The tide of the battle of the Atlantic turned in May 1943 when the Allies destroyed forty-one U-boats and Germany withdrew its forces from the North Atlantic. Allied codebreaking and advances in radar, along with growing numbers of very long-range aircraft, escort carriers, and support groups had proved decisive in defeating the wolf packs. However, Grand Admiral Karl Doenitz, Commander-in-Chief of the German Navy, viewed this defeat as merely a temporary setback, soon to be avenged by technical advances and improved weapons. In September 1943 the U-boats returned to the convoy lanes of the North Atlantic, equipped with the Zaunkoenig acoustic torpedo which homed on to the sound of a propeller, to spearhead a fall offensive against Allied shipping.
Doenitz formed a patrol line of twenty U-boats deployed astride the great-circle route to intercept transatlantic convoys. They did not have long to wait: two westbound convoys, ONS-18 and ON-202, steamed towards the pack from Great Britain following similar routes. Allied intelligence failed to reveal the presence of the pack in time to divert ONS-18 and ON-202 clear of the danger, but on 19 September Liberator A of 10 Squadron, RCAF, en route from Iceland to Gander, attacked and destroyed U-341 ahead of the convoys. U-270 sighted the silhouettes of the merchant ships in the early hours of 20 September and closed to attack. The U-boat fired an acoustic torpedo that struck the stern of HMS Lagan, disabling the frigate. HMCS Gatineau pounced on the enemy with an accurate depth charge attack, but U-270 escaped destruction. As dawn approached, U-238 penetrated the screen at periscope depth and sank two merchant ships with standard torpedoes.

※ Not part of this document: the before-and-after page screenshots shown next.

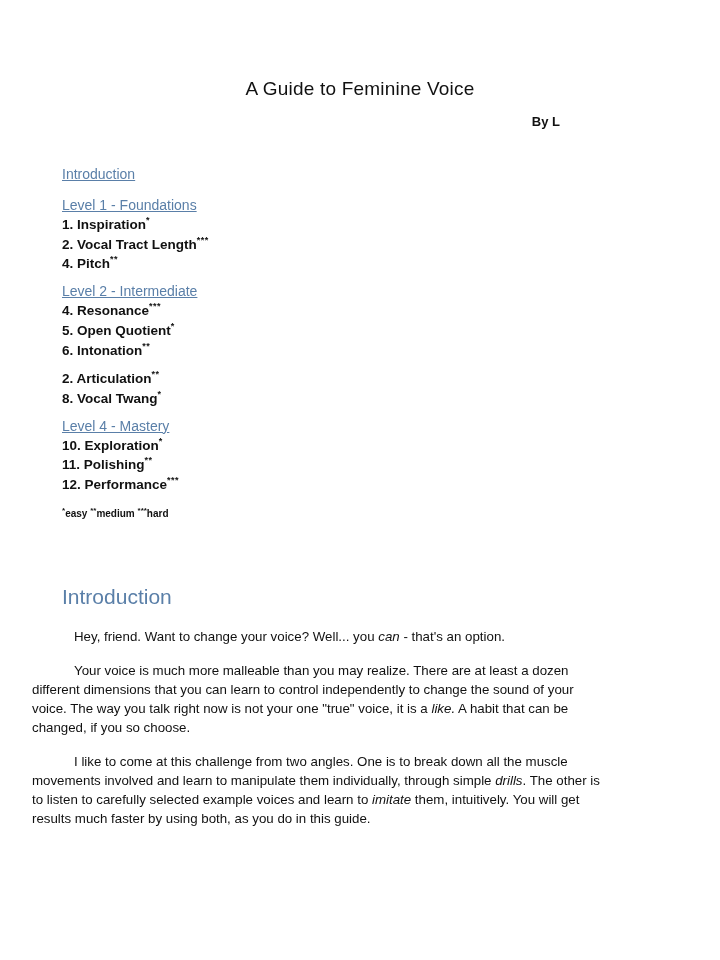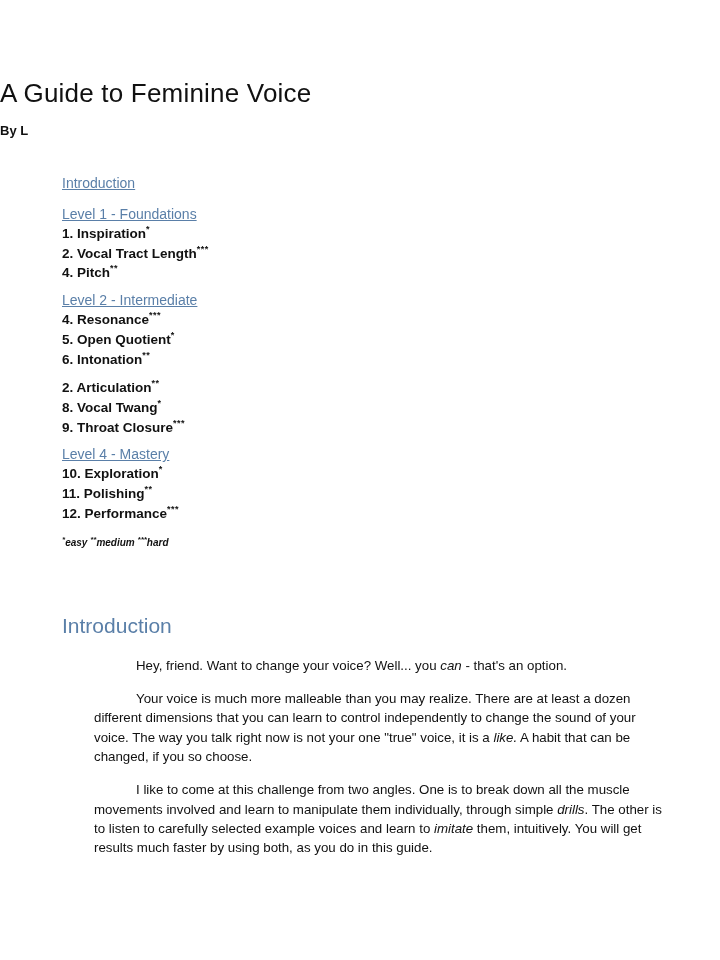"A Guide to Feminine Voice" .doc-title { font-size: 26px -> 19px; text-align: left -> center }
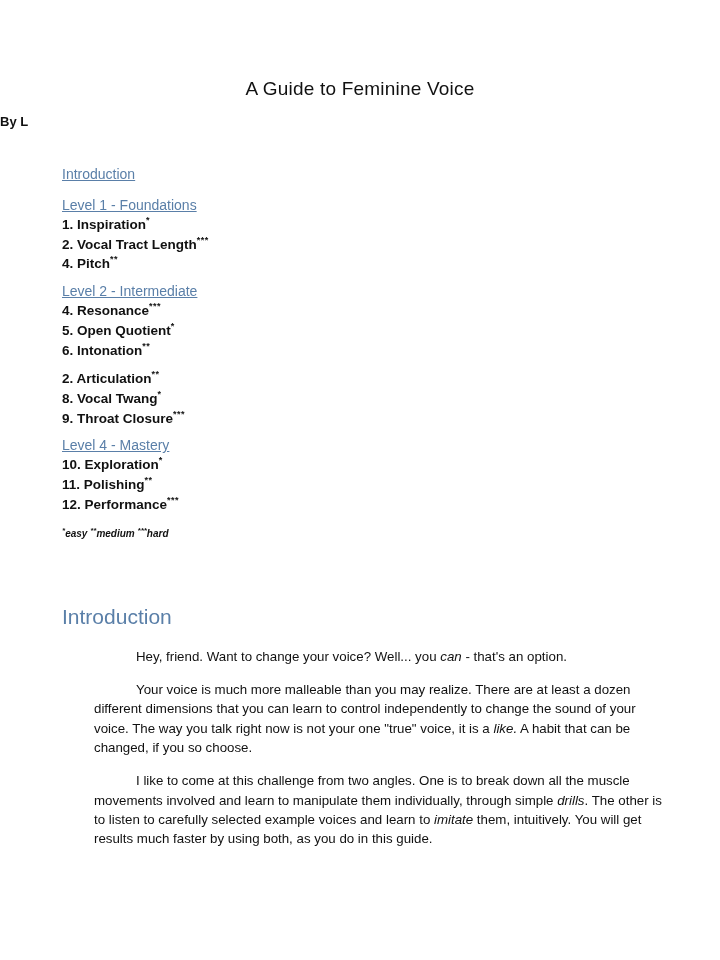"By L" .byline { text-align: none -> right }
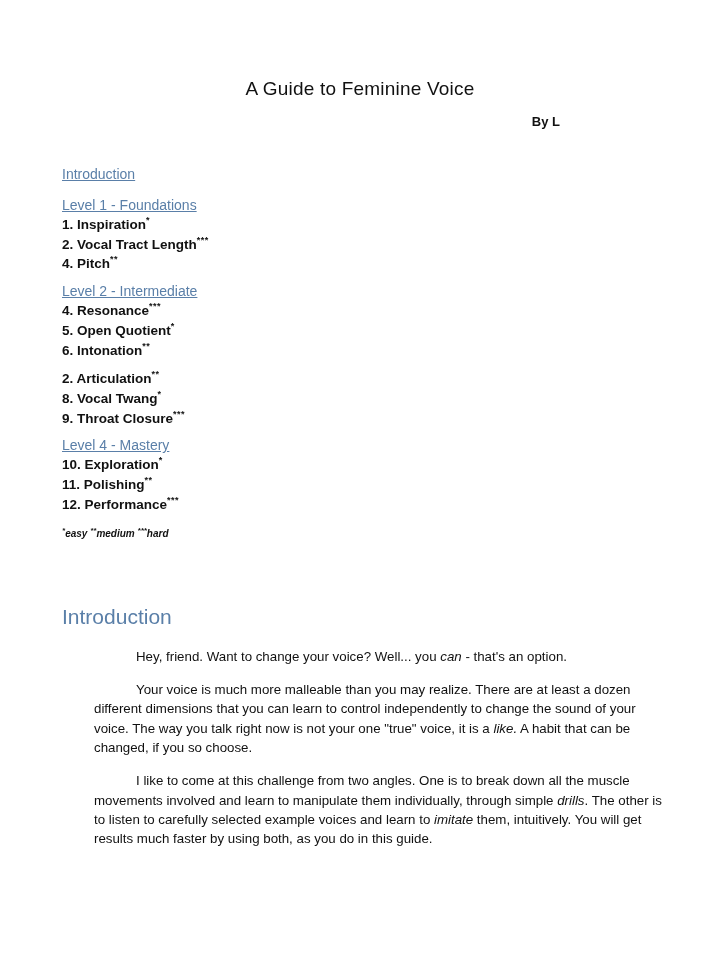"9. Throat Closure***" div.toc-item { html: <div><span>9. Throat Closure</span><span>***</span></div> -> none }
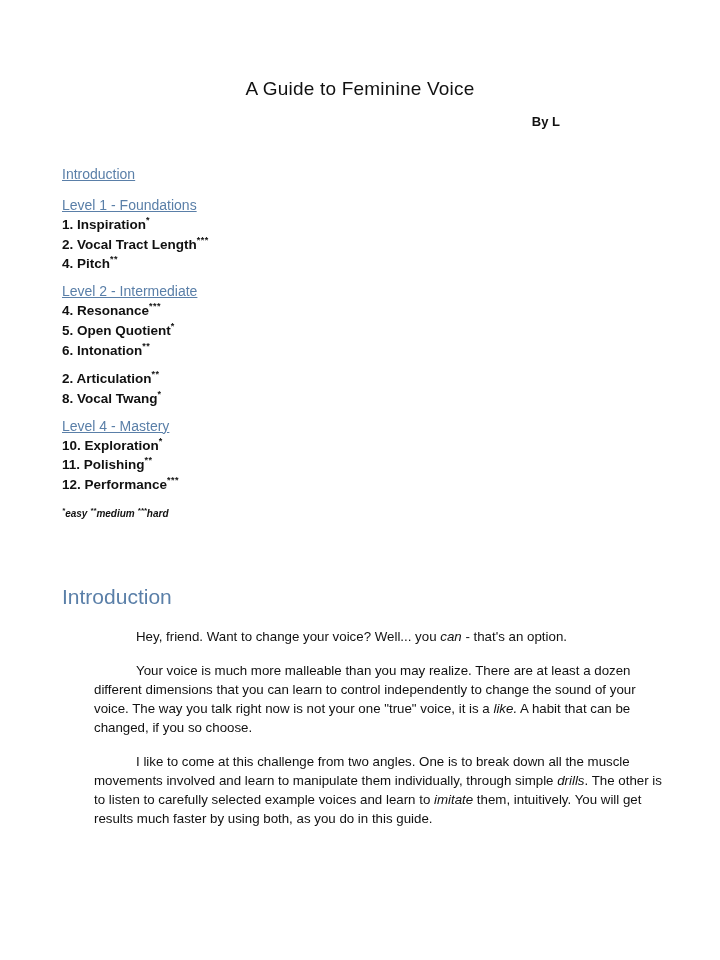"*easy **medium ***hard" .legend { font-style: italic -> none }
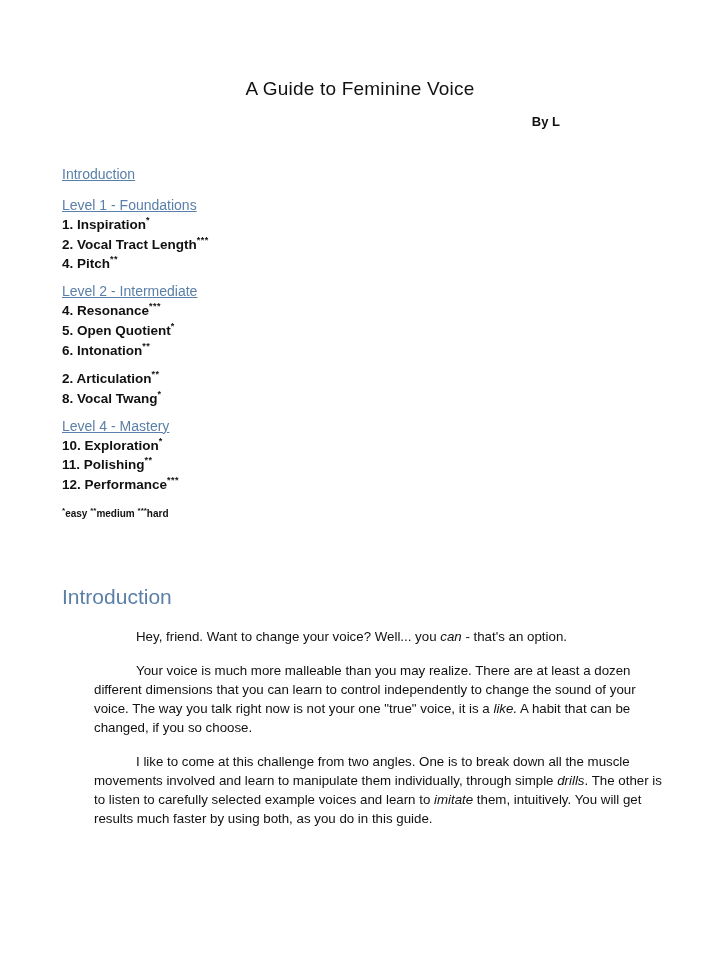"Hey, friend. Want to change" .body-block { margin: 0 0 0 94px -> 0 0 0 32px }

Allied shore authorities ordered ONS-18 and ON-202 to merge to form a single convoy of sixty-five merchant ships with an escort of twelve warships, including HMCS Gatineau, Drumheller, and Kamloops. The support group EG 9, including HMCS St.Croix, Chambly, Sackville, Morden, and HMS Itchen, reinforced the escort. The large screen held the pack at bay during the daylight hours of the twentieth but later that night, in a battle with the escorts well astern of the convoy, U-305 sank St.Croix with an acoustic torpedo and U-952 destroyed HMS Polyanthus. Only 82 survivors were rescued by HMS Itchen from the two warships. In the meantime, a British Liberator and HMCS Drumheller attacked U-338. The U-boat was never heard from again. During 21 September fog enveloped the battle but the escort kept seven U-boats well away from the merchant ships, and in the process of doing so HMS Keppel rammed and sank U-229.

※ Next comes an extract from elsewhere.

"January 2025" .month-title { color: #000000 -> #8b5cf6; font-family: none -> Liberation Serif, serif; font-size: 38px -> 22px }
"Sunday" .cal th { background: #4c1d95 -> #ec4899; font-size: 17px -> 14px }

The fog lifted during the following afternoon and very long-range Liberator aircraft of 10 Squadron, RCAF, made their appearance, over 800 miles from their base in Newfoundland. One of these, L/10, attacked U-270 on the surface but had an engine shot out by flak, and was forced to return to base. Meanwhile, Liberator X/10 wounded U-377's captain with machine-gun fire. Both U-boats withdrew from the battle but ten others were still in pursuit during the night of 22-3 September. The escort had intercepted and forced off several U-boats when U-666 torpedoed HMS Itchen. Only three survived--including two of the 82 rescued from St.Croix and Polyanthus.
Although four escorts had been torpedoed the pack had been unable to menace the ships in the convoy since the attack on the first night. However, during the early hours of 23 September U-238 penetrated the screen for the second time and sank three merchant ships, escaping unscathed. Shortly before dawn, U-952 torpedoed another merchant ship but, despite these final successes, the battle had run its course. During the following day the surface escort and aircraft frustrated the remaining shadowers, leading Doenitz to call off the hunt. The U-boats had destroyed three escorts--not including Lagan which was towed into port but declared a total loss--and six merchant ships in return for three U-boats lost and several damaged.
The submarine commanders claimed to have sunk twelve escorts and seven merchant vessels; Doenitz thought that these losses showed that convoy operations again were feasible. But German success was an illusion and the element of surprise was missing. ONS-18/ON-202 would be the last major convoy battle in the northern Atlantic routes. The acoustic torpedo had been anticipated and within five days the RCN had developed CAT gear: a noise-making decoy towed astern that, like the British foxer, drew homing torpedoes away from the escort's propeller. Allied air power, support groups, and codebreaking continued to thwart the U-boats, and by November 1943 the offensive upon which the German Navy pinned its hopes had collapsed.